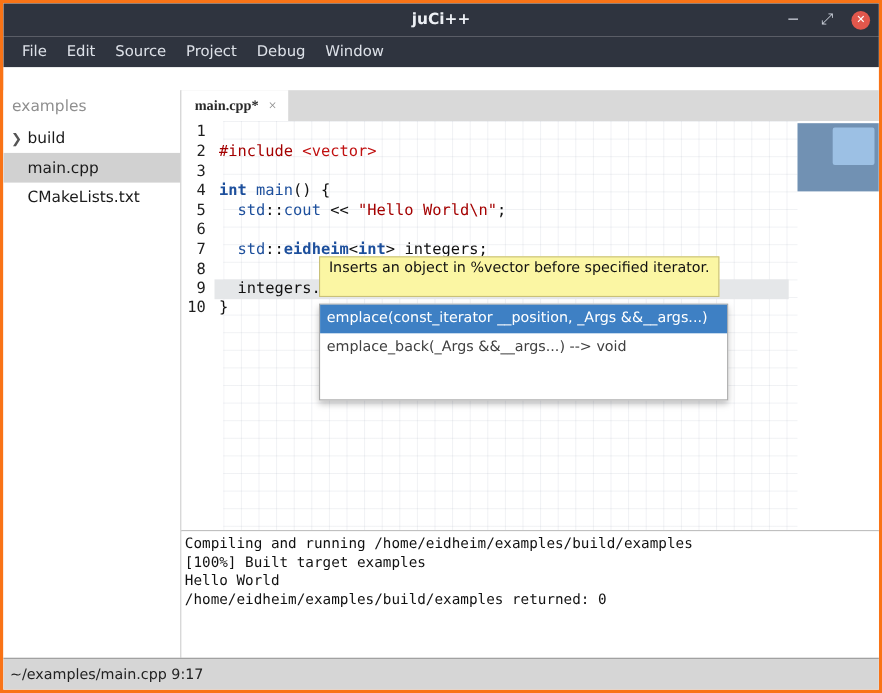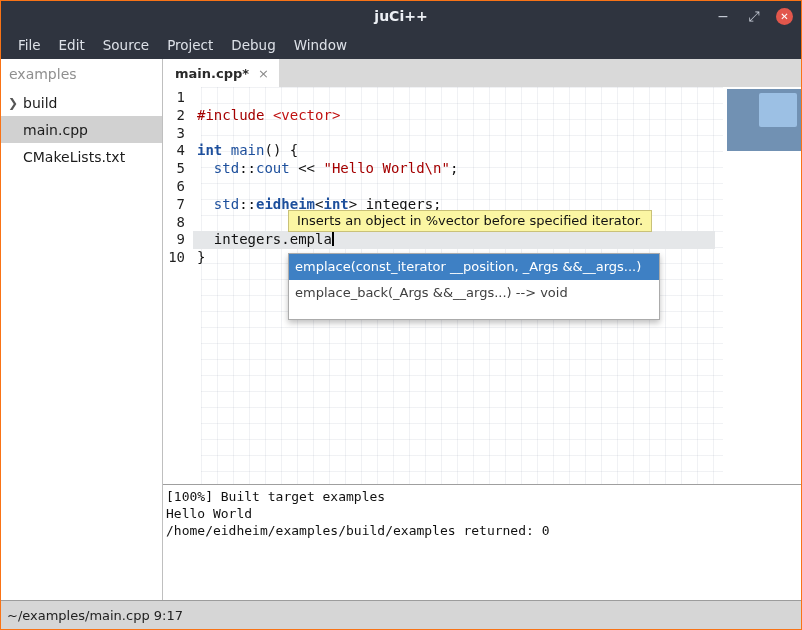"juCi++" .window { border: 1px solid #f97316 -> 3px solid #f97316 }
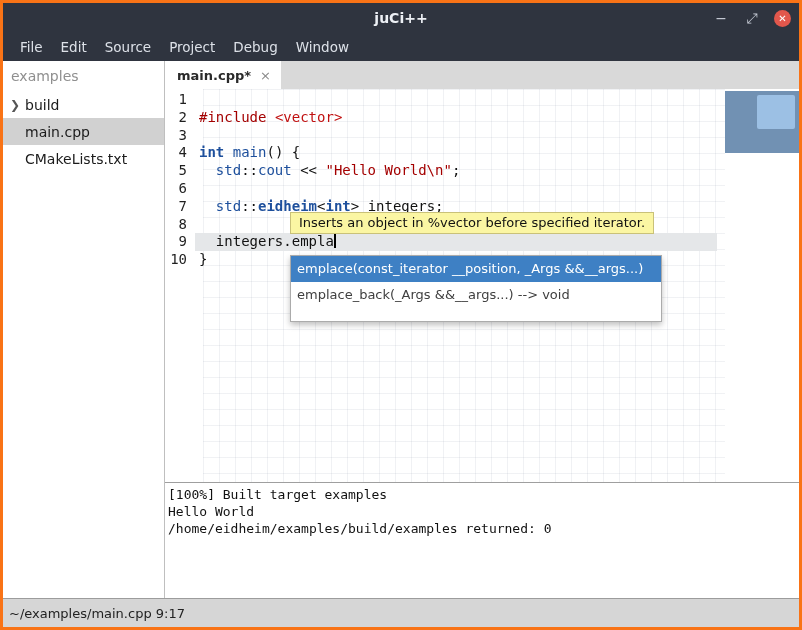"examples" .main { margin-top: none -> 21px }
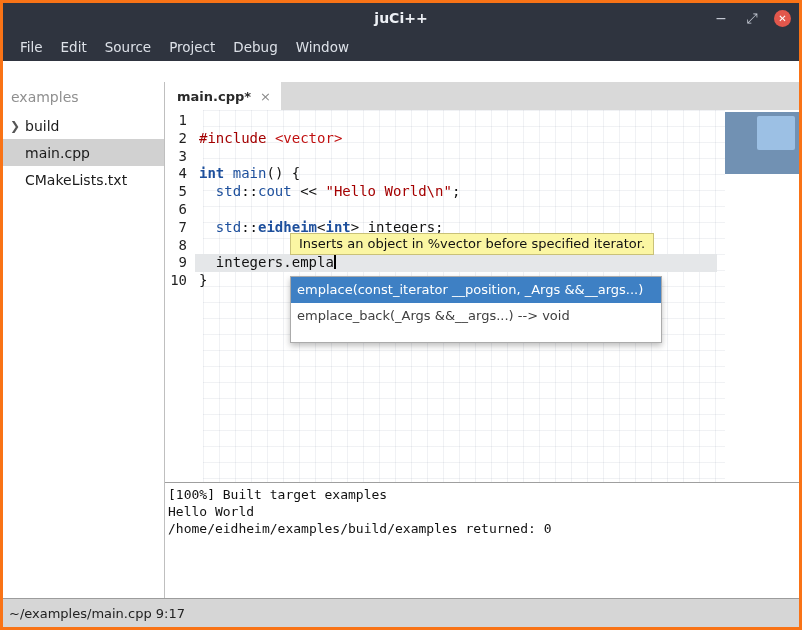"main.cpp*" .tab { font-family: none -> Liberation Serif, serif }
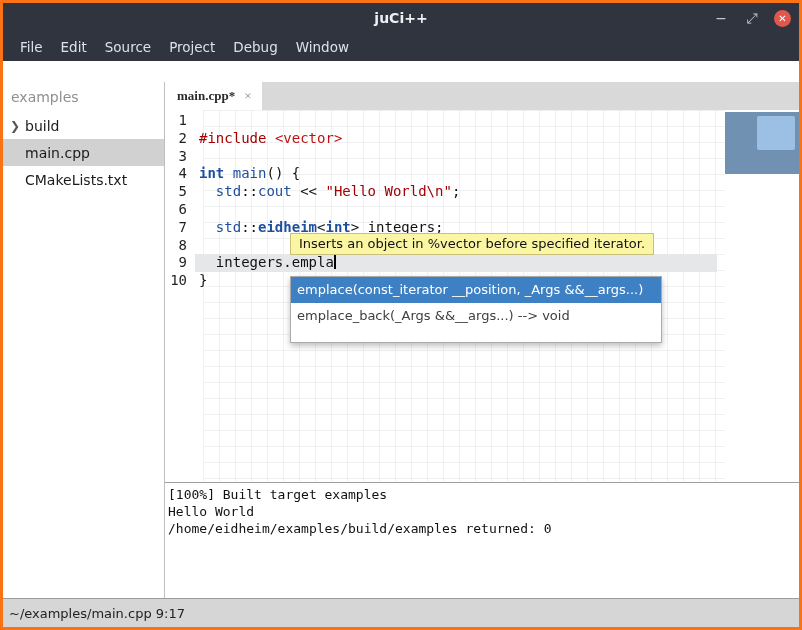"Inserts an object in %vector" .tooltip { padding: 2px 8px 3px -> 2px 8px 18px }
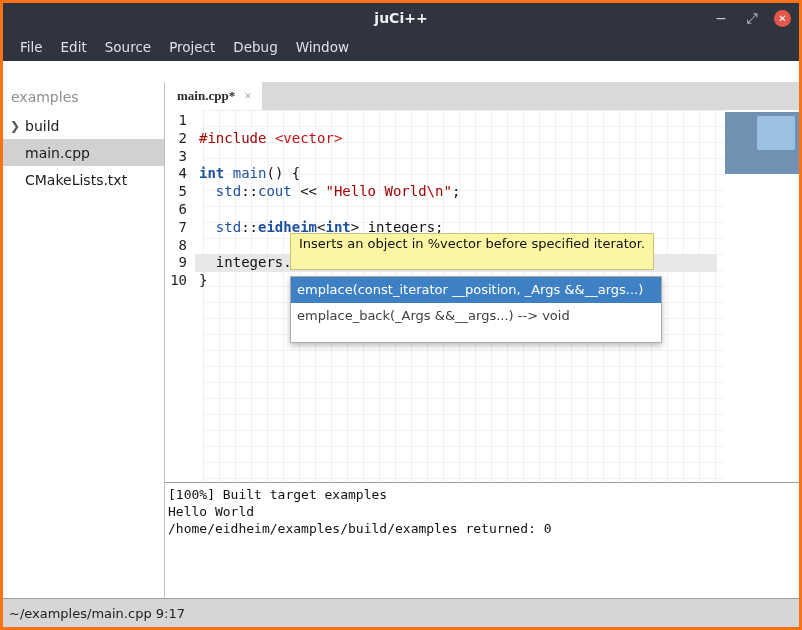"emplace(const_iterator __position, _Args" .popup { height: 67px -> 88px }
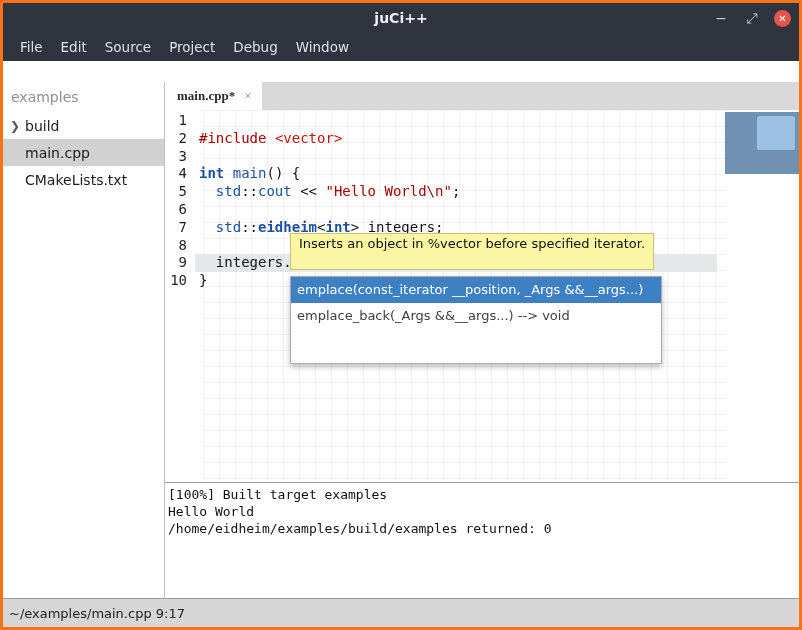"Compiling and running" div.term-line { html: none -> <div>Compiling and running /home/eidheim/examples/build/examples</div> }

■ ■ ■ ■ ■ ■ ■

Leave out the pictures, and write out exactly the lines from the line containing "font-family: none ->" through the end of the records above.

Response>
"main.cpp*" .tab { font-family: none -> Liberation Serif, serif }
"Inserts an object in %vector" .tooltip { padding: 2px 8px 3px -> 2px 8px 18px }
"emplace(const_iterator __position, _Args" .popup { height: 67px -> 88px }
"Compiling and running" div.term-line { html: none -> <div>Compiling and running /home/eidheim/examples/build/examples</div> }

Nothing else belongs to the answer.